Re: [PATCH] fix a performance issue with multiple logical-decoding walsenders

From: Marc Cousin <cousinmarc(at)gmail(dot)com>
To: Pierre Ducroquet <p(dot)psql(at)pinaraf(dot)info>, Tom Lane <tgl(at)sss(dot)pgh(dot)pa(dot)us>
Cc: Julien Rouhaud <rjuju123(at)gmail(dot)com>, pgsql-hackers <pgsql-hackers(at)postgresql(dot)org>
Subject: Re: [PATCH] fix a performance issue with multiple logical-decoding walsenders
Date: 2020-01-06 19:21:01
Message-ID: ff8d58cc-8f5a-b0f2-9705-98d7ff923fad@gmail.com
Views: Raw Message | Whole Thread | Download mbox | Resend email
Thread:
Lists: pgsql-hackers

Hi,

I spent a little bit of time trying to explain the problem we are facing clearly, and provide a reproducible benchmark.

So here it is.

What triggered our investigation is that we have a PostgreSQL cluster containing about 15 databases, most of them being used as sources for logical replication. This means we have about as many WAL senders active on the cluster at the same time.
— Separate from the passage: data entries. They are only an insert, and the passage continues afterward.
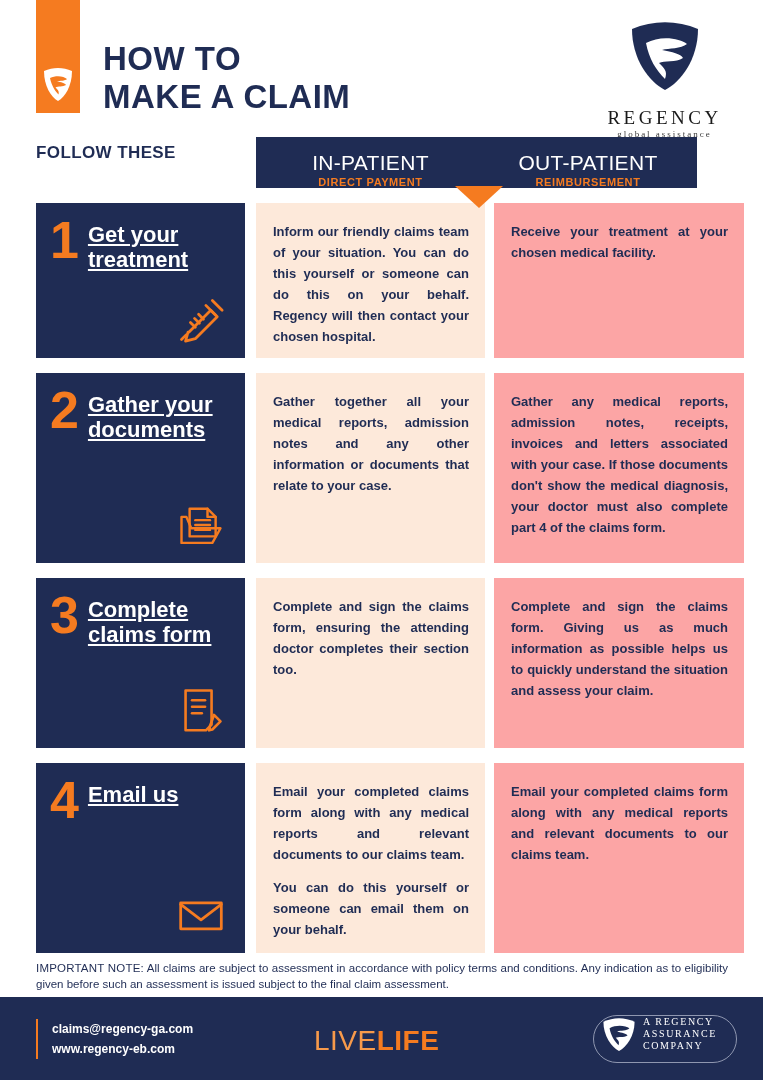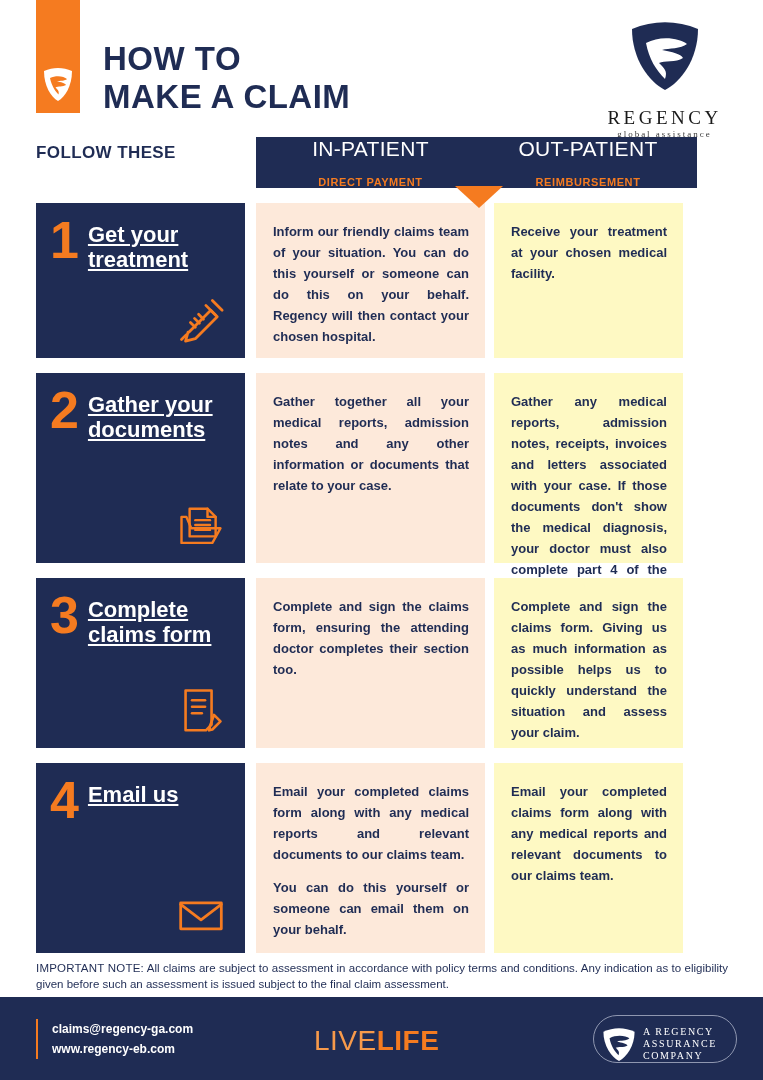"IN-PATIENT" .col-head { justify-content: space-between -> flex-end }
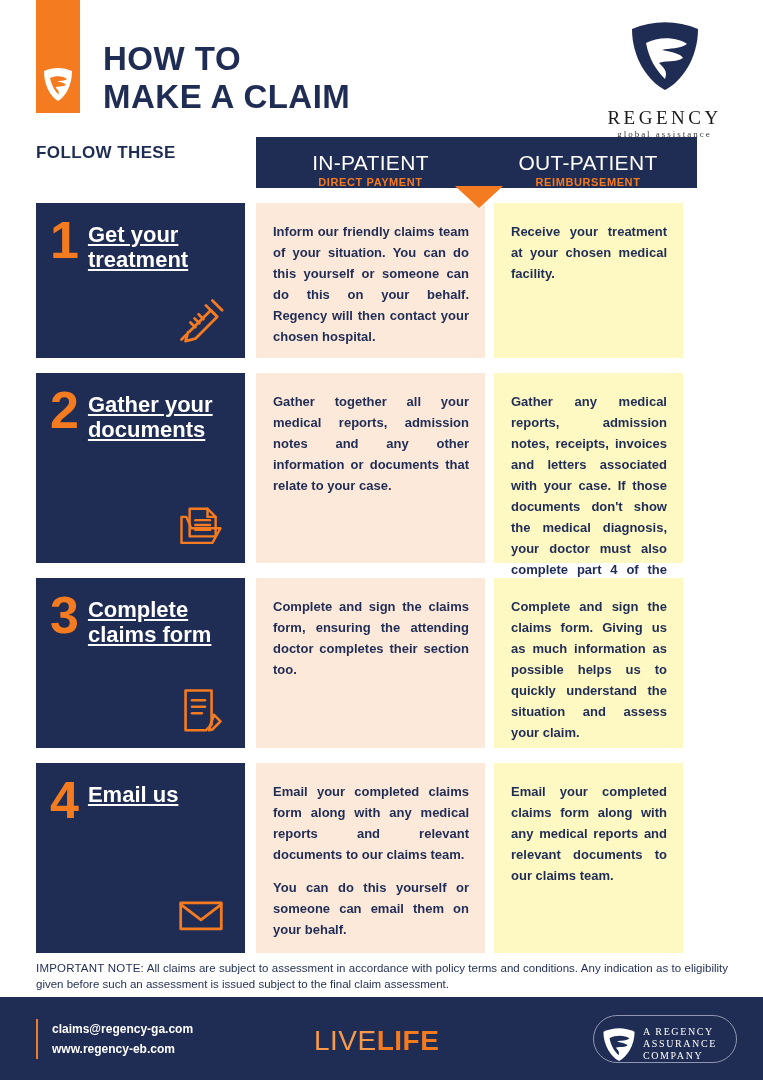"Receive your treatment at your" .cell.outp { background: #fef9c3 -> #fca5a5; width: 189px -> 250px }
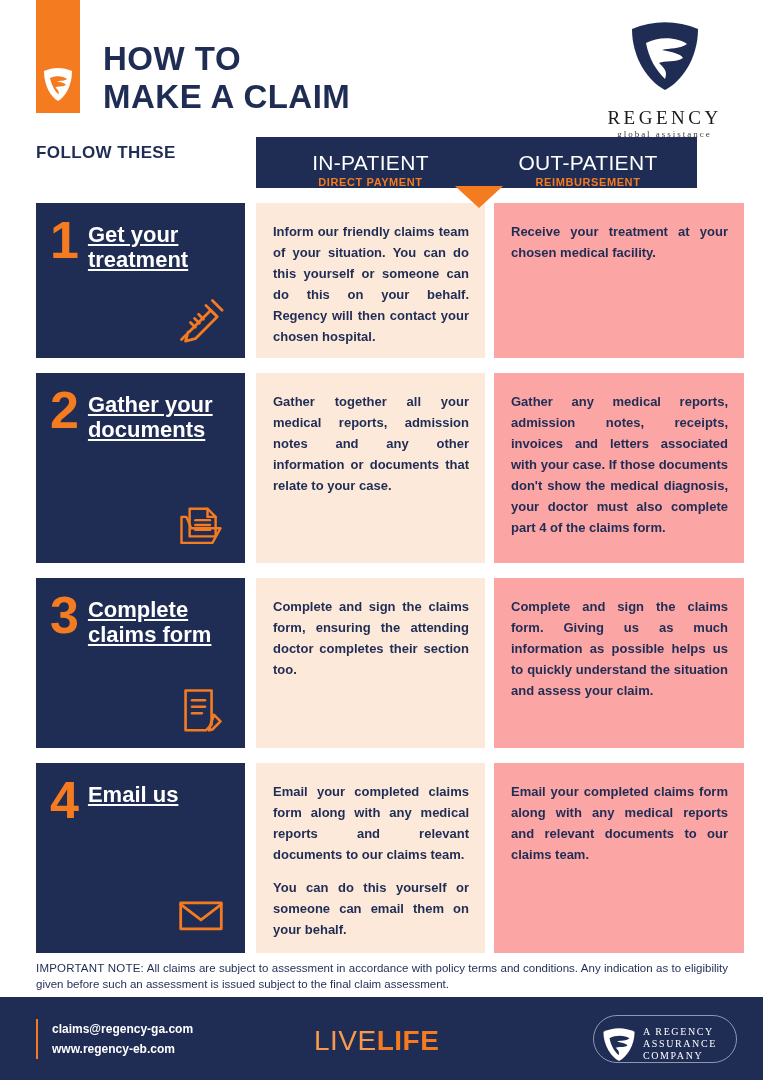"A REGENCY" .footer .badge { align-items: flex-end -> flex-start }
What we saw was that we had very high spikes of CPU activity, with very high level of SYS (up to 50% of the whole system was SYS, with 100% load on all CPUs) on the server, which is a dual Xeon Silver 4110, so 16 cores, 32 threads. That seemed insane as our usual load isn't that high on average (like 20% total cpu use, with ~ 1% of SYS), and mostly on 2 of those 15 databases. This mostly occured when creating an index, or doing batch updates, copys, etc. And all WAL senders consumed about the same amount, even those connected to databases where nothing happened. And while testing, we noticed things were worse with PG 12 than with PG 10 (that was the cause for the first patch Pierre posted, which was more of a way to get PostmasterIsAlive out of the way for PG 10 to get the same behaviour on both databases and confirm what was different between the two versions).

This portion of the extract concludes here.